§ **Problem description**
Begin the copy at the line that contains "Scott M RC PROGRESSIVE SHORTS: none", end it at the last line of the entries below, keep every word exact, and include no pictures.

§ **Extracted information**
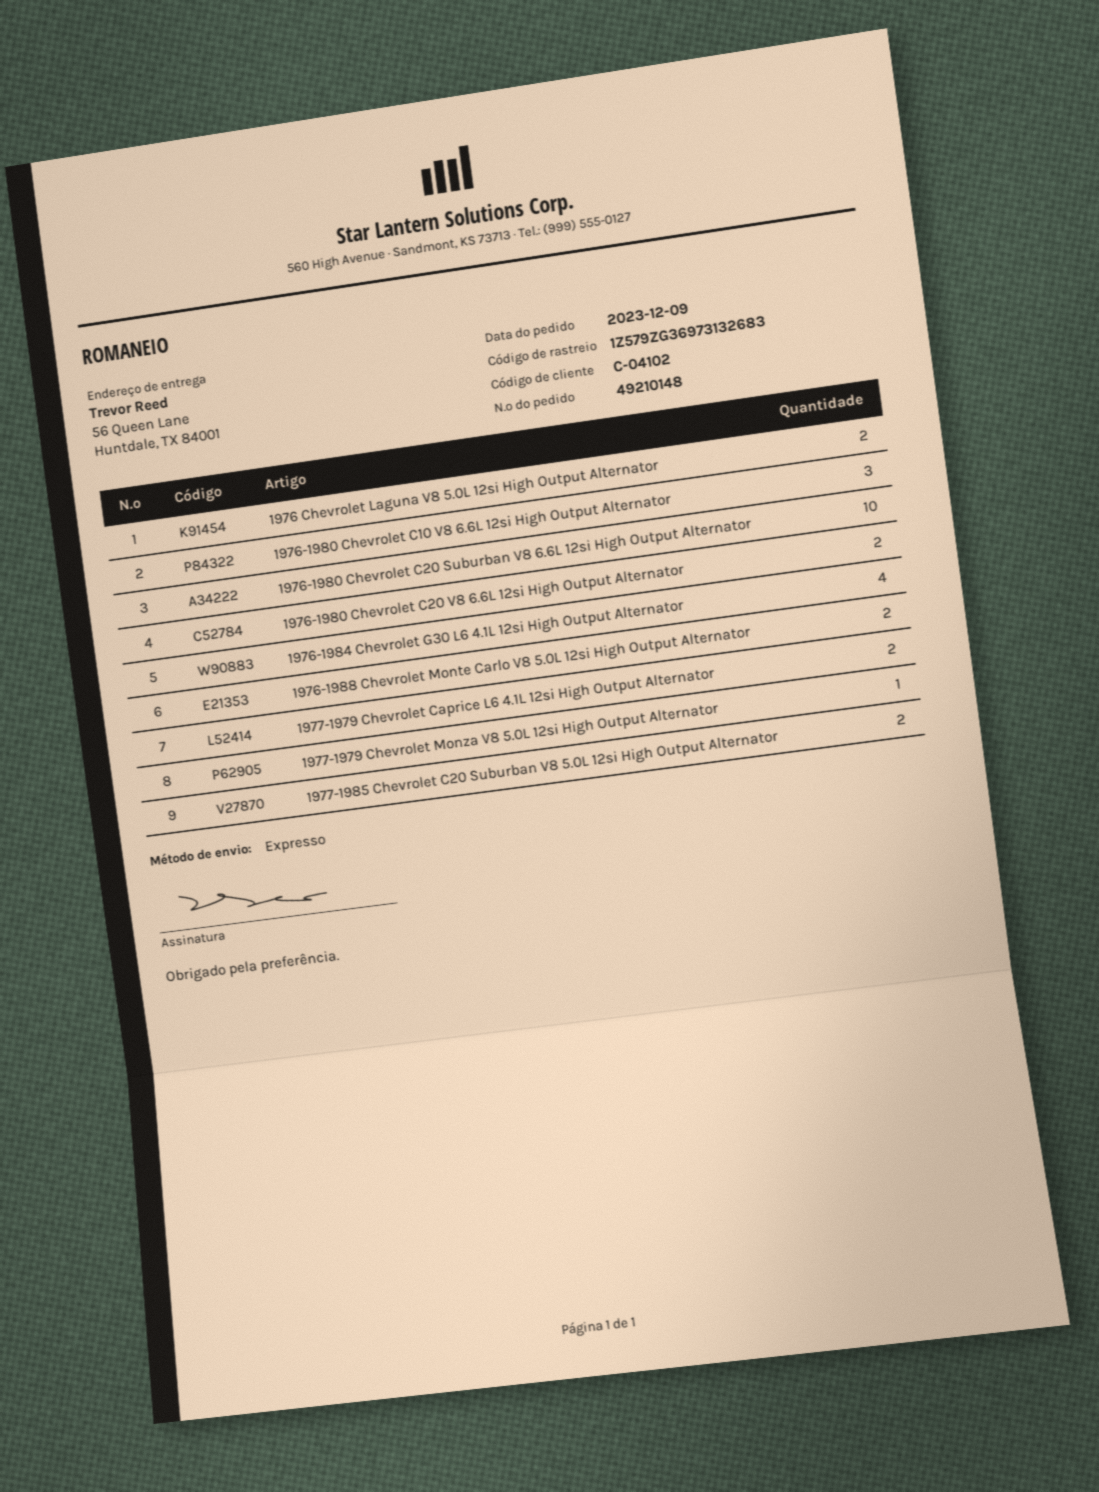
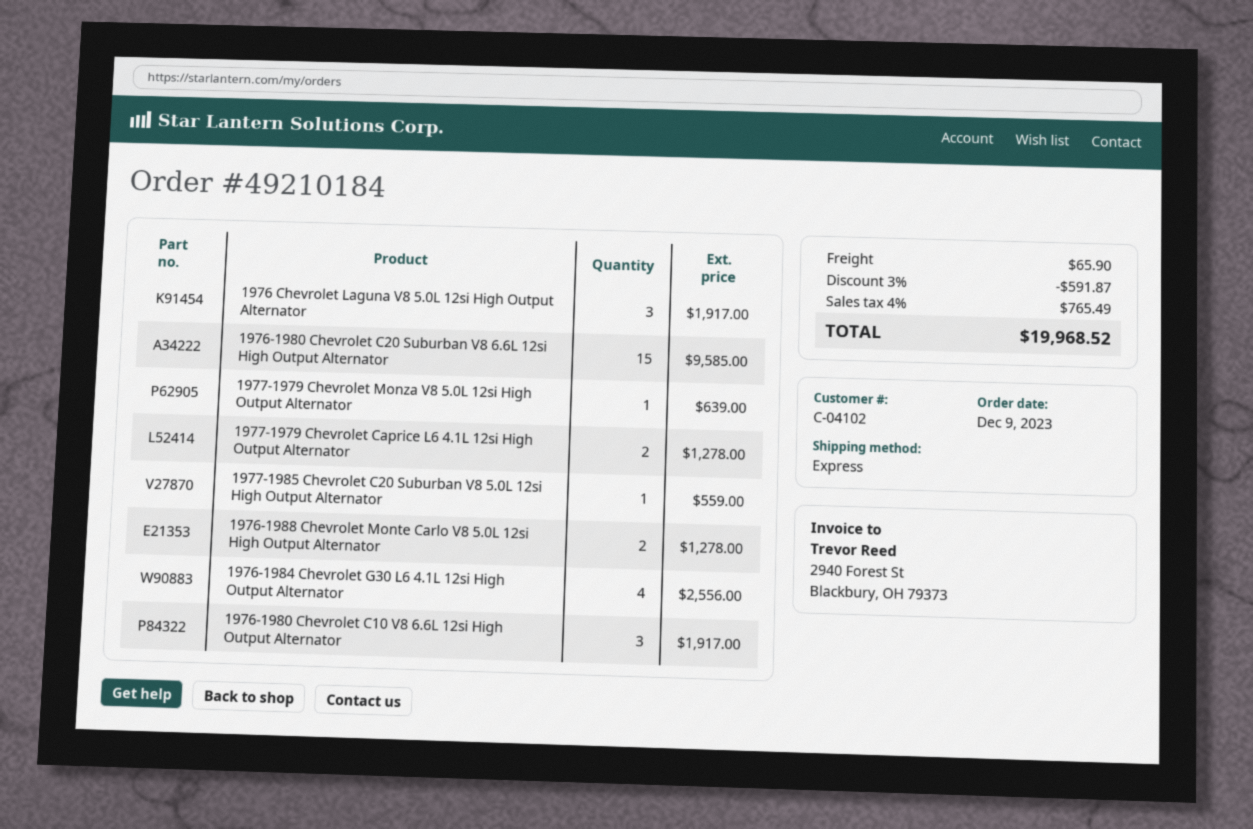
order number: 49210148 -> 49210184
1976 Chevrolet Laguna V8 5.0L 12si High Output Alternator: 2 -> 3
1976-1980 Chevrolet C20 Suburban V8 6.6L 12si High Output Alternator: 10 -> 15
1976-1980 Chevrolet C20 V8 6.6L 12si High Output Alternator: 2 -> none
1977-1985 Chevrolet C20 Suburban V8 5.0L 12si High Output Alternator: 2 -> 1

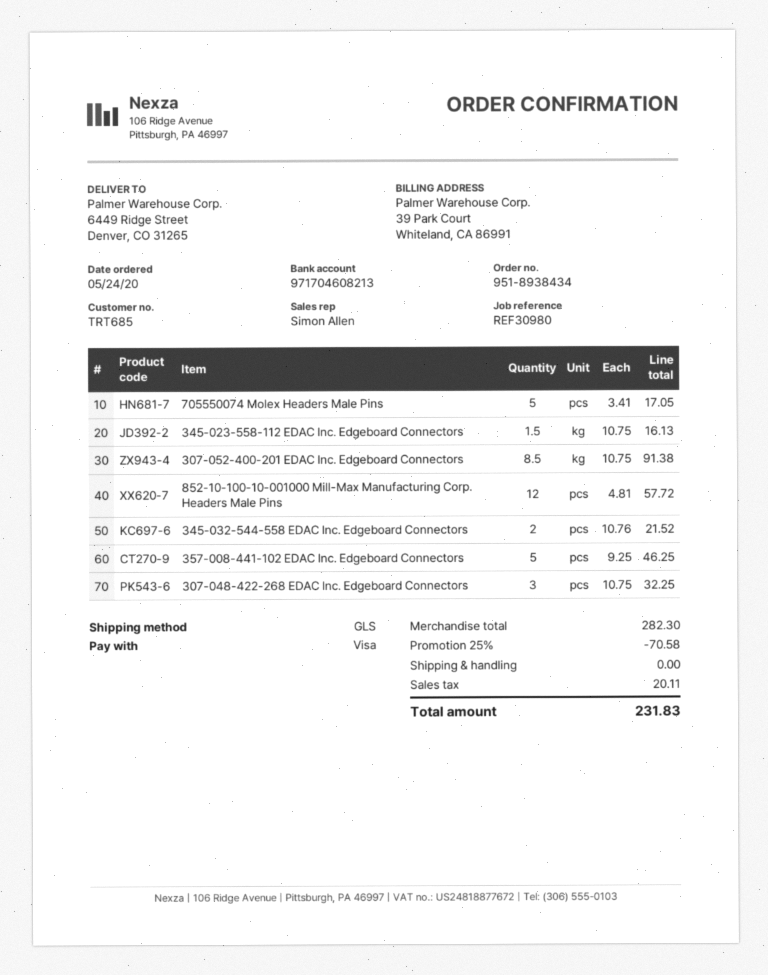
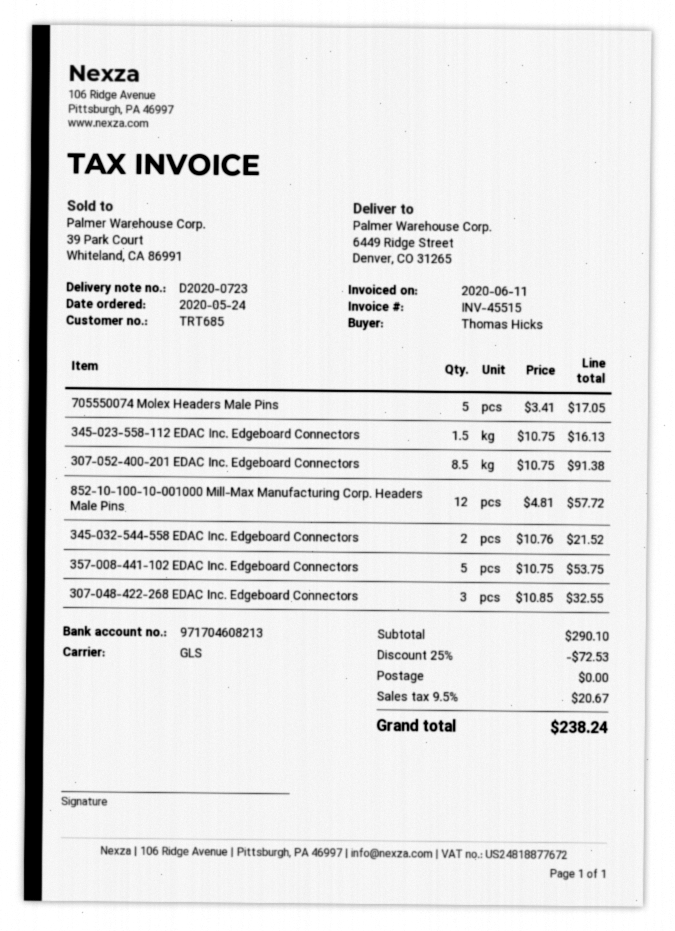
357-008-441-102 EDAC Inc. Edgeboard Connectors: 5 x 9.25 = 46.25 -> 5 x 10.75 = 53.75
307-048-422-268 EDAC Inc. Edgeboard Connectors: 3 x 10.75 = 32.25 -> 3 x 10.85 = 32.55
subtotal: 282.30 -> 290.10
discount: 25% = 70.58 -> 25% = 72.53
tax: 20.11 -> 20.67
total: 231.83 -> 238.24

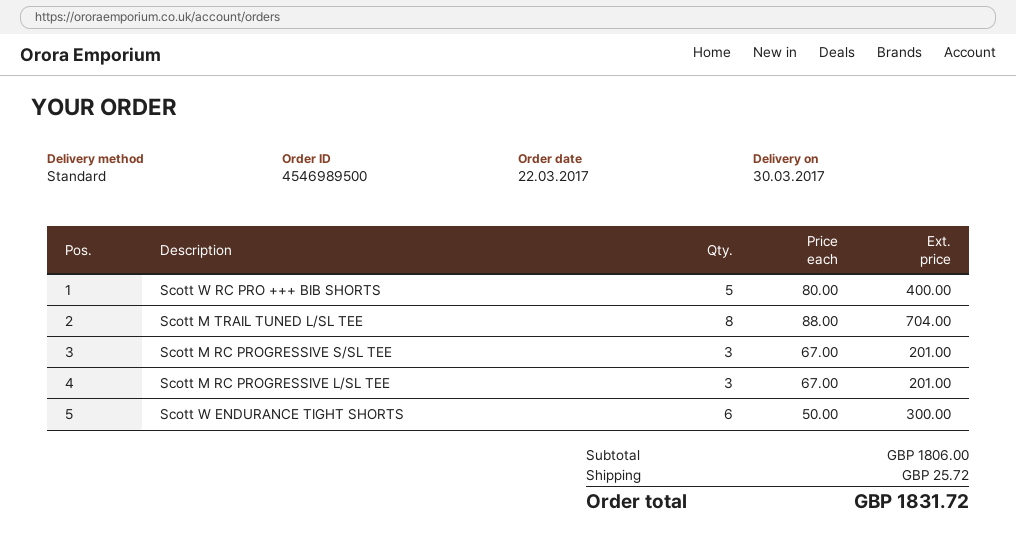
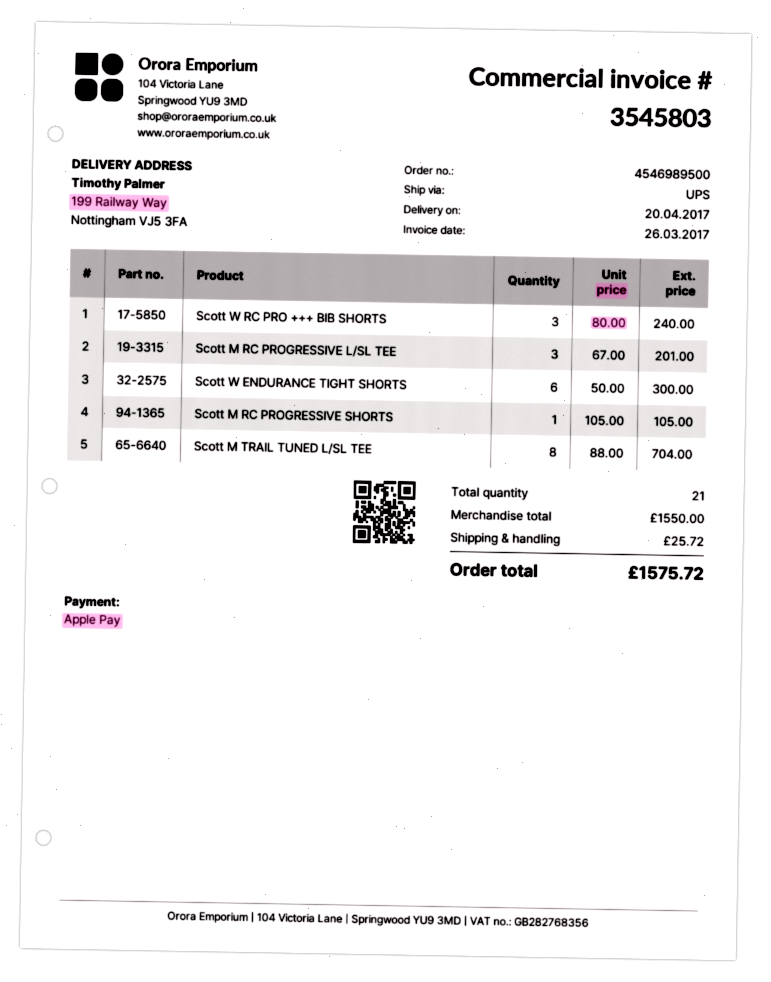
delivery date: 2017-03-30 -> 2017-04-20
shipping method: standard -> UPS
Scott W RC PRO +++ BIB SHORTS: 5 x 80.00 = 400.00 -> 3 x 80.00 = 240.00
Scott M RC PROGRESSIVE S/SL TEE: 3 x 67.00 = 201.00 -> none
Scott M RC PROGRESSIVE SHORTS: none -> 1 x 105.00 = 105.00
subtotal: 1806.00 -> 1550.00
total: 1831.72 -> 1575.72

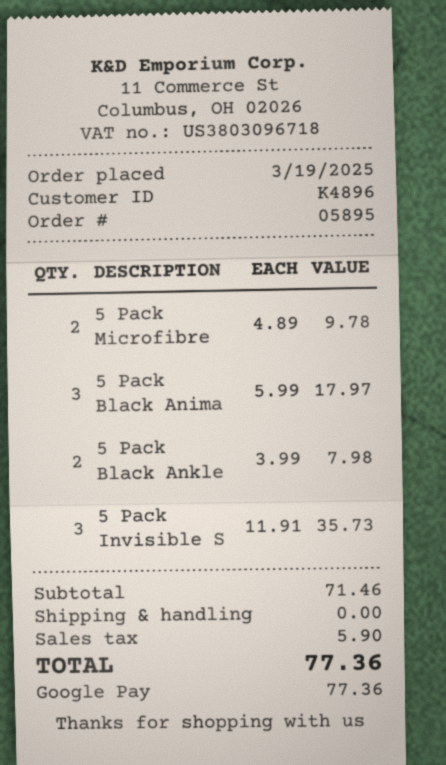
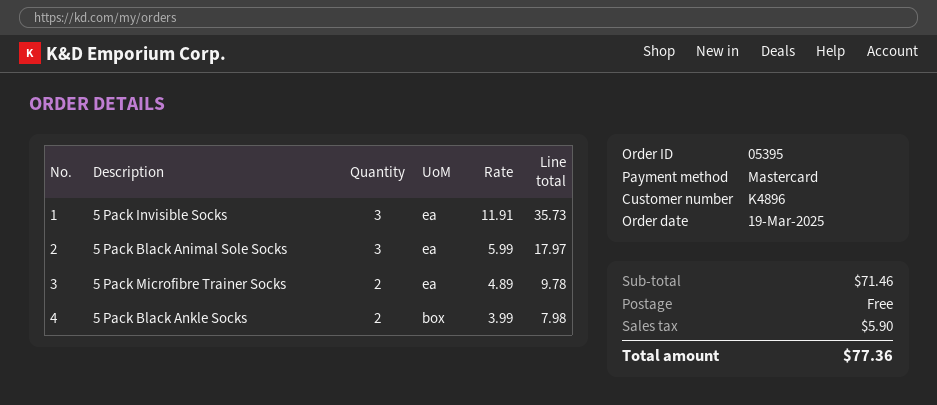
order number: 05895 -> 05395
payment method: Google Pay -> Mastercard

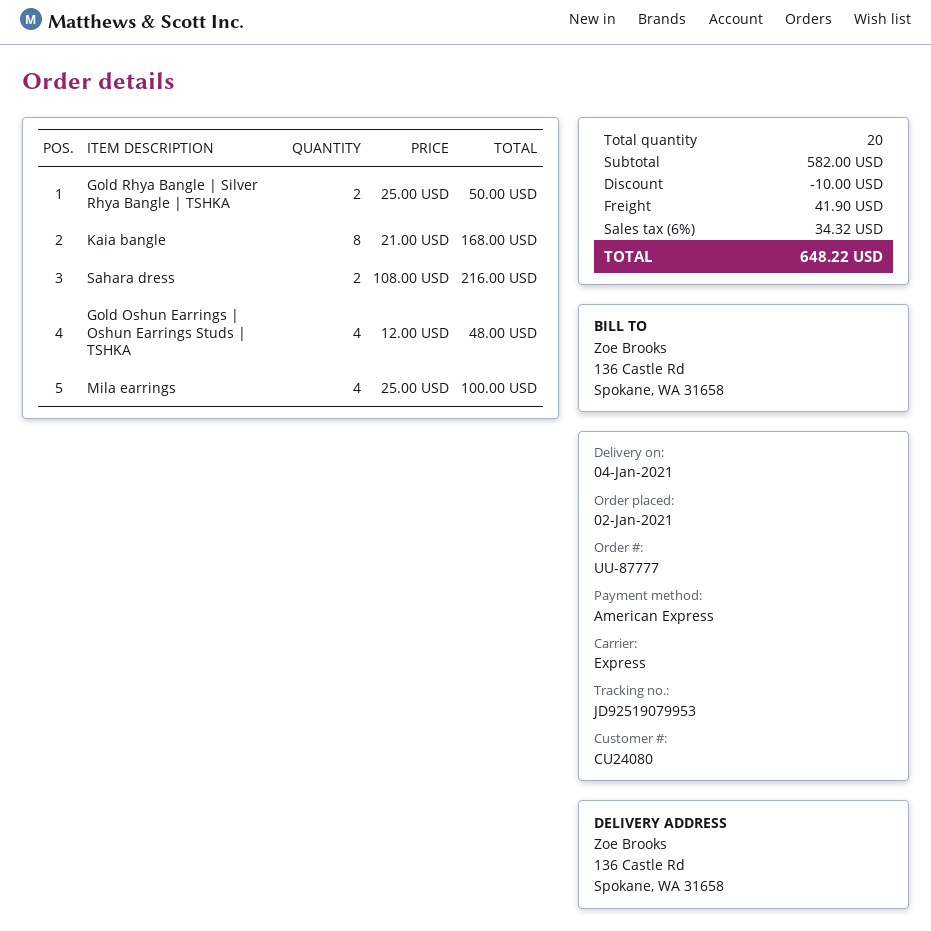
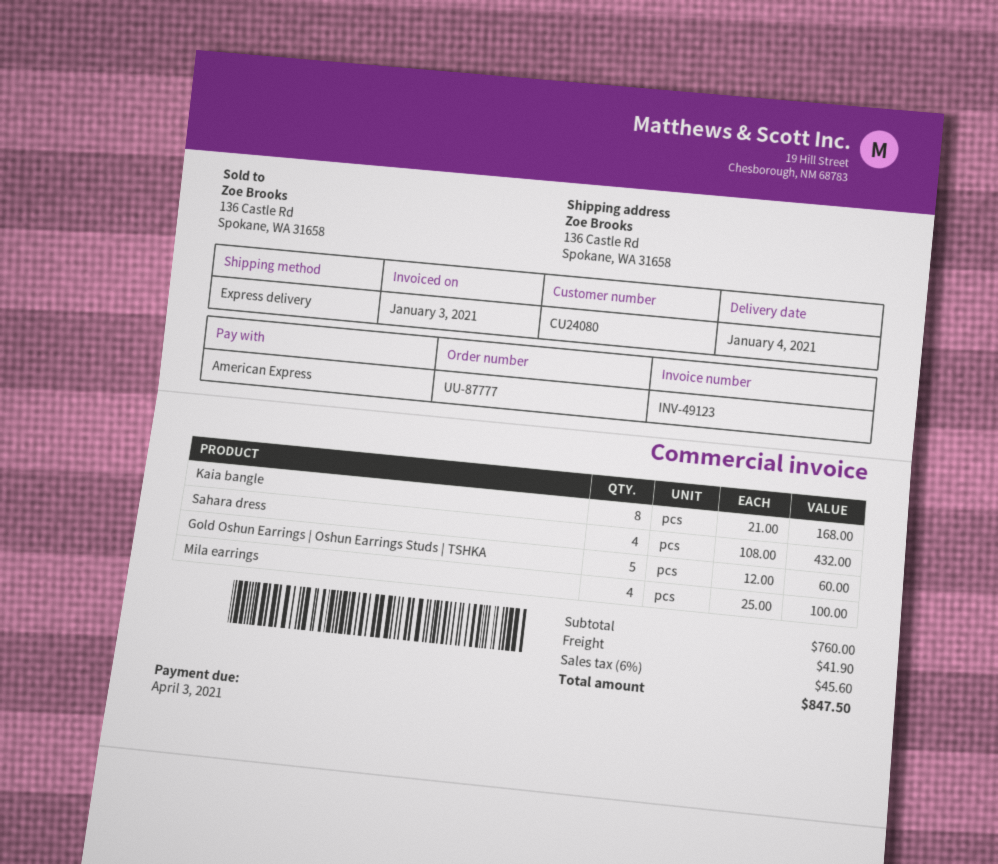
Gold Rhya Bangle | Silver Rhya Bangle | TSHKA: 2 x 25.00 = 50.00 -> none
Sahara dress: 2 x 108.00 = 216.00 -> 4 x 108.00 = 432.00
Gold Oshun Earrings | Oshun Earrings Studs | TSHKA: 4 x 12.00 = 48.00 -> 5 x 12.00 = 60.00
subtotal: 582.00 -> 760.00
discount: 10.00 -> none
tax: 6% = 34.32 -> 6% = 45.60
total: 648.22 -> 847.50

§ **Answer for this exercise**
Scott M RC PROGRESSIVE SHORTS: none -> 1 x 105.00 = 105.00
subtotal: 1806.00 -> 1550.00
total: 1831.72 -> 1575.72

order number: 05895 -> 05395
payment method: Google Pay -> Mastercard

Gold Rhya Bangle | Silver Rhya Bangle | TSHKA: 2 x 25.00 = 50.00 -> none
Sahara dress: 2 x 108.00 = 216.00 -> 4 x 108.00 = 432.00
Gold Oshun Earrings | Oshun Earrings Studs | TSHKA: 4 x 12.00 = 48.00 -> 5 x 12.00 = 60.00
subtotal: 582.00 -> 760.00
discount: 10.00 -> none
tax: 6% = 34.32 -> 6% = 45.60
total: 648.22 -> 847.50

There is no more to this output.